• **Task goal**
Would you copy each line of the data below that has "Resuscitation"?

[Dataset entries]

★ ★ ★ ★ ★ ★ ★

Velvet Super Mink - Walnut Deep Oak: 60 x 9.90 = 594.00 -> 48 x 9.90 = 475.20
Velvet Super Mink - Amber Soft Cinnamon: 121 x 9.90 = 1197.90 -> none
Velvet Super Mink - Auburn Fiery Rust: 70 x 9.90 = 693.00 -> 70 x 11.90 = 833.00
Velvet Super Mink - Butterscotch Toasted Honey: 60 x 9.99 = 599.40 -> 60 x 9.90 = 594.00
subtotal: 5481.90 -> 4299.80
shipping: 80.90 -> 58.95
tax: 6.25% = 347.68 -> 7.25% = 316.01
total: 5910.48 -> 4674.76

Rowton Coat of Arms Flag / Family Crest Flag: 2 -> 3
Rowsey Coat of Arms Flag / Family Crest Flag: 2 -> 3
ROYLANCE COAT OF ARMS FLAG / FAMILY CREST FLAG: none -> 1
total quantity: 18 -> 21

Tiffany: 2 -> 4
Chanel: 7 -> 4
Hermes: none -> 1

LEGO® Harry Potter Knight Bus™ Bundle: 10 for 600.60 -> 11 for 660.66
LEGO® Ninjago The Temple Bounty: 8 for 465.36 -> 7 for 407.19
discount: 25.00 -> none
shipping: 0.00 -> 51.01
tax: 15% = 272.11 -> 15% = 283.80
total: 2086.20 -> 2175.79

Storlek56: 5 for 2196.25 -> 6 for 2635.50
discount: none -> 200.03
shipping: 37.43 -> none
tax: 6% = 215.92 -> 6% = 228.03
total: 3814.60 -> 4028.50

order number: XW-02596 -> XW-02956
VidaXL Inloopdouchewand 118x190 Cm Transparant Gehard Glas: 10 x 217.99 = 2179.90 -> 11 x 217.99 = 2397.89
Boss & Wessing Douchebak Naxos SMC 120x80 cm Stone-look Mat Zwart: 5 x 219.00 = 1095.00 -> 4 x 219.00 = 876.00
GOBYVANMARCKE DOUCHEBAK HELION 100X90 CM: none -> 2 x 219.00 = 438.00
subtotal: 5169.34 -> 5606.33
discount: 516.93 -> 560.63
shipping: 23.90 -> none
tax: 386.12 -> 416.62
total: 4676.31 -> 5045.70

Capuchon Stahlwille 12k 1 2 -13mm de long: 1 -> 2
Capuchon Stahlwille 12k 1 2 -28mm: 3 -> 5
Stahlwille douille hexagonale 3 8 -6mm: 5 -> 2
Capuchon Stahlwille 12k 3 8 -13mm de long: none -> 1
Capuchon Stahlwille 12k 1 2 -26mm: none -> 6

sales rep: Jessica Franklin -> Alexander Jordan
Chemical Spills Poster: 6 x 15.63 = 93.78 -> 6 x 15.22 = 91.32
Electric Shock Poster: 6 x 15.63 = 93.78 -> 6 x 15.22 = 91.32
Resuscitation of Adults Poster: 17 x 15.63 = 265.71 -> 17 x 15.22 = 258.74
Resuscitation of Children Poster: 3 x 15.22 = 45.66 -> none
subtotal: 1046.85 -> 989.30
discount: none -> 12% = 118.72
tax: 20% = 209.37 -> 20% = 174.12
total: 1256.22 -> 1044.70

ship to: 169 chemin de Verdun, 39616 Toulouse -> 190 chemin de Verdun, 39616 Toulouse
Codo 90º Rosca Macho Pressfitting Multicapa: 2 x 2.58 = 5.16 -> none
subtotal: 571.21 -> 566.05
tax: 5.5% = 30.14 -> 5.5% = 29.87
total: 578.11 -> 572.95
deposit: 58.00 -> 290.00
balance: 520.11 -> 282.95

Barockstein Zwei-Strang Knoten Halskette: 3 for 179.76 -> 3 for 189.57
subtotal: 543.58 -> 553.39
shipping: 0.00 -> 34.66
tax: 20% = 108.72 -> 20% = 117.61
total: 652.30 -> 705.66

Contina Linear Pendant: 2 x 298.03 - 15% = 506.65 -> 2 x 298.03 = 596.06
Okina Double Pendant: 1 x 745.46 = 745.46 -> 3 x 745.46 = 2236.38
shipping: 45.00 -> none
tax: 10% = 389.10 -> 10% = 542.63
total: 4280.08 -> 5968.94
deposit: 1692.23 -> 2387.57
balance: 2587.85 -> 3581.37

★ ★ ★ ★ ★ ★ ★

• **Task solution**
Resuscitation of Adults Poster: 17 x 15.63 = 265.71 -> 17 x 15.22 = 258.74
Resuscitation of Children Poster: 3 x 15.22 = 45.66 -> none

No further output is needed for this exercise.